As I am heading back, I see a big van come driving up a trail, and it comes to a stop maybe 40 yards from where I had just set up my stand. Guy gets out, walks up to me, asks me what I am doing, where I am hunting, says I have to go. I explain that I have permission to hunt the land, show him where we are with GPS and where the property line is with the tax map. Turns out that he has permission for the property next to the one I do. I showed him that I was set up on the property I had permission for and he was perfectly pleasant once it was clear that I was allowed to be there, but did not seem to trust the GPS. He drove over when he saw me when he was coming up to bait near his stand, with bagels? Never heard of that, I guess they must have been free. We shook hands and I went on to get my harness and he went about his baiting. 

I got back to my stand about 5 minutes later at 3:20. I figured that I was pretty much screwed for seeing any deer the rest of the day. Between the sound and exhaust smell of the van driving around and the noise of the two of us conversing and then walking the property line for a few minutes, I figured we had scared off anything within sight smell or earshot of us. But, I was already out there so I started up the tree, with no particular stealiness to my movements, climbing for my usual spot just below some branches about 25' up. 

I only get up about 12 or 15' when I hear a branch snap behind me, close. I gave the stand and seat a quick wiggle to lock them in nice and tight. Then, I slowly, slowly turn around and find a big doe, about 25 yards out. She was heading right for me on a slow browse of the foliage. I glanced down at my Devastator, still sitting on the ground. The doe does not see or smell me, so I slowly take up the slack in the draw line to the bow. She puts her head behind a tree to sniff some stuff and I quietly, but swiftly, hoist it up and nock an arrow. I look around to make sure that no bucks are following her in and decide that I will try to harvest her. 

She comes closer , still facing my direction so I have no shot. At about 14 yards she gets spooked on a scent and starts looking all over. She still does not see me (and I really don't know how, I was so close to the ground). After a minute she takes a few more sniffs and lowers her guard a bit, but starts to head off in a different direction. She's now presenting a quartering away angle, but moving away from me, so I mouth call her a nice loud "mehhhhh" which gets her to stop and look around again. I take the shot. She runs about 25 yards and stops, just stands there like a statue, facing directly away from me. I think to myself "Damn, how did you miss that!?" and figure that she just got scared off by the noise. After another minute or so, she turns her head and I can see that her mouth is open and she is breathing real hard. She then turned and laid down, and as she was turning I could see that I did not miss. 

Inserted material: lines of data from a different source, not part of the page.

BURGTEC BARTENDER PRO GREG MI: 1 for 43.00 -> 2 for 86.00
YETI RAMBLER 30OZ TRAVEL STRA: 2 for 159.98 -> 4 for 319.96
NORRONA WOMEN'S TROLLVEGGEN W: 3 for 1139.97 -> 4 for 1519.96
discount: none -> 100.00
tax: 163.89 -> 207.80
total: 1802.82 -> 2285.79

I waited a half hour or so, and then climbed down and packed my stuff back to the truck. BS'd with the landowner and his wife for a few minutes ("So you coming to get some more soon?" she asks expectantly... gotta love it). Then headed back up into the woods to recover the doe. 

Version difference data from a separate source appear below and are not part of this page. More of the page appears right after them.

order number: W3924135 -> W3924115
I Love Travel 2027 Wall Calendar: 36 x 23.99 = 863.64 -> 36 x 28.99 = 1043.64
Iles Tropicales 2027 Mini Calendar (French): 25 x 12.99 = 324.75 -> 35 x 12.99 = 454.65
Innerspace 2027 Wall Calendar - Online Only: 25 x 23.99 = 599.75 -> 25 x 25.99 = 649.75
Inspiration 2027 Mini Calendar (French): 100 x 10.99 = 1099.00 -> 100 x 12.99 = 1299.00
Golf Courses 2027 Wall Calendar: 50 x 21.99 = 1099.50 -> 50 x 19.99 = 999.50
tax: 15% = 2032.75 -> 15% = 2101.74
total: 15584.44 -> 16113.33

Entry hole was farther back than I wanted. I think she started to run when she heard the shot, I should have aimed a bit farther forward. Exit hole was much further up by the leg. She is nice and big, will provide a lot of tasty and healthful dinners for my family. 




liver and lung shot


----------



## Jim (Nov 13, 2011)

Awesome story! Thanks for sharing.


----------



## basshunter25 (Nov 13, 2011)

Good story. Check out thirdhandarchery.com they have a bow holder that you can climb up the tree while the bow sits in it. I am thinking about buying one cuz I too have been caught with my pants down, so to speak. Also if that deer was quartering away then that was a great shot. I wouldn't aim anywhere else. If you think about aiming at the opposite shoulder on quartering away shots youll get a good vital shot. Shoot you probably got liver and both lungs with that shot. Clean kill. Congratulations.


----------



## switchback (Nov 20, 2011)

congrats!


----------